The population of the Americas in 1500 may have been between 50 and 100 million.[26]

Encounters between European explorers and populations in the rest of the world often introduced local epidemics of extraordinary virulence. Archaeological evidence indicates that the death of around 90% of the Native American population of the New World was caused by Old World diseases such as smallpox, measles, and influenza.[27]

Over the centuries, the Europeans had developed high degrees of immunity to these diseases, while the indigenous peoples had no such immunity.[28]
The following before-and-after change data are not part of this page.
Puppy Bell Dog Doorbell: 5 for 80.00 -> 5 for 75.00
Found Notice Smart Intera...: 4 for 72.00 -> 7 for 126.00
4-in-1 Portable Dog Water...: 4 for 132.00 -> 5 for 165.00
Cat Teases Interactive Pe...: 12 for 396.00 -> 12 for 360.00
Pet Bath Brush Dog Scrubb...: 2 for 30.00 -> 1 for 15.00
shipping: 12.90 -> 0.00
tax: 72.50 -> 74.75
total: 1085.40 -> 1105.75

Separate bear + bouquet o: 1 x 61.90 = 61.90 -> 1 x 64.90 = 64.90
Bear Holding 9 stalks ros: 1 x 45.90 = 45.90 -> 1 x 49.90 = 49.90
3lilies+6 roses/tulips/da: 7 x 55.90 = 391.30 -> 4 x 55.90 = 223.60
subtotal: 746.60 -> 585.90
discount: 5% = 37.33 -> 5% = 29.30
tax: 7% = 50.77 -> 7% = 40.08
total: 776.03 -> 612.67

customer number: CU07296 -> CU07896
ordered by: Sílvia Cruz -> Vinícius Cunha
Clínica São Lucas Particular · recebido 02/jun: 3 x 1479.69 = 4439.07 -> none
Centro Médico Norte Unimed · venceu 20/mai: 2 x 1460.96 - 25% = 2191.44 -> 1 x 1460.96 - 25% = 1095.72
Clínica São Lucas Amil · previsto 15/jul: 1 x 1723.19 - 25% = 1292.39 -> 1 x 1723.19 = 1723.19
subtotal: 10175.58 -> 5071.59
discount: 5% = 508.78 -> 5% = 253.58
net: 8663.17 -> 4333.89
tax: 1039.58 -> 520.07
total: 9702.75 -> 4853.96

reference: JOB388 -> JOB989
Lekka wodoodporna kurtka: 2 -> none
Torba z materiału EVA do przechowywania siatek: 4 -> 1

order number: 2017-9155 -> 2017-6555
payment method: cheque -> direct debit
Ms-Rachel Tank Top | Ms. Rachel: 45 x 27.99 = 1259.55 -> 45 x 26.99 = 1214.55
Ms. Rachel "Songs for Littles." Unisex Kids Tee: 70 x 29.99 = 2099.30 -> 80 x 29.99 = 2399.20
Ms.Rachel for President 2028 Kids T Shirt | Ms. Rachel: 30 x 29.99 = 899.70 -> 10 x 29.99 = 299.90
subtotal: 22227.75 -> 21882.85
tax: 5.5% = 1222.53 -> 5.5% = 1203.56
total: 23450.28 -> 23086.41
  • After the effects of the plagues had subsided during the 17th century, shortly before the Industrial Revolution, the world population began to grow once again. In parts of Asia, like China, the population doubled from 60 to 150 million under the Ming dynasty[citation needed].
  • After the start of the Industrial Revolution, during the 18th century, the rate of population growth began to increase. By the end of the century, the world's population was estimated at just under 1 billion.[29]
  • At the turn of the 20th century, the world's population was roughly 1.6 billion.[29] By 1940, this figure had increased to 2.3 billion[citation needed].
  • Dramatic growth beginning in 1950 (above 1.8% per year) coincided with greatly increased food production as a result of the industrialisation of agriculture brought about by the Green Revolution.[30] The rate of growth peaked in 1964, at about 2.2% per year.
  • The world population was at some point in 2010 estimated to be 6,892,200,000, with unreported variability.[31]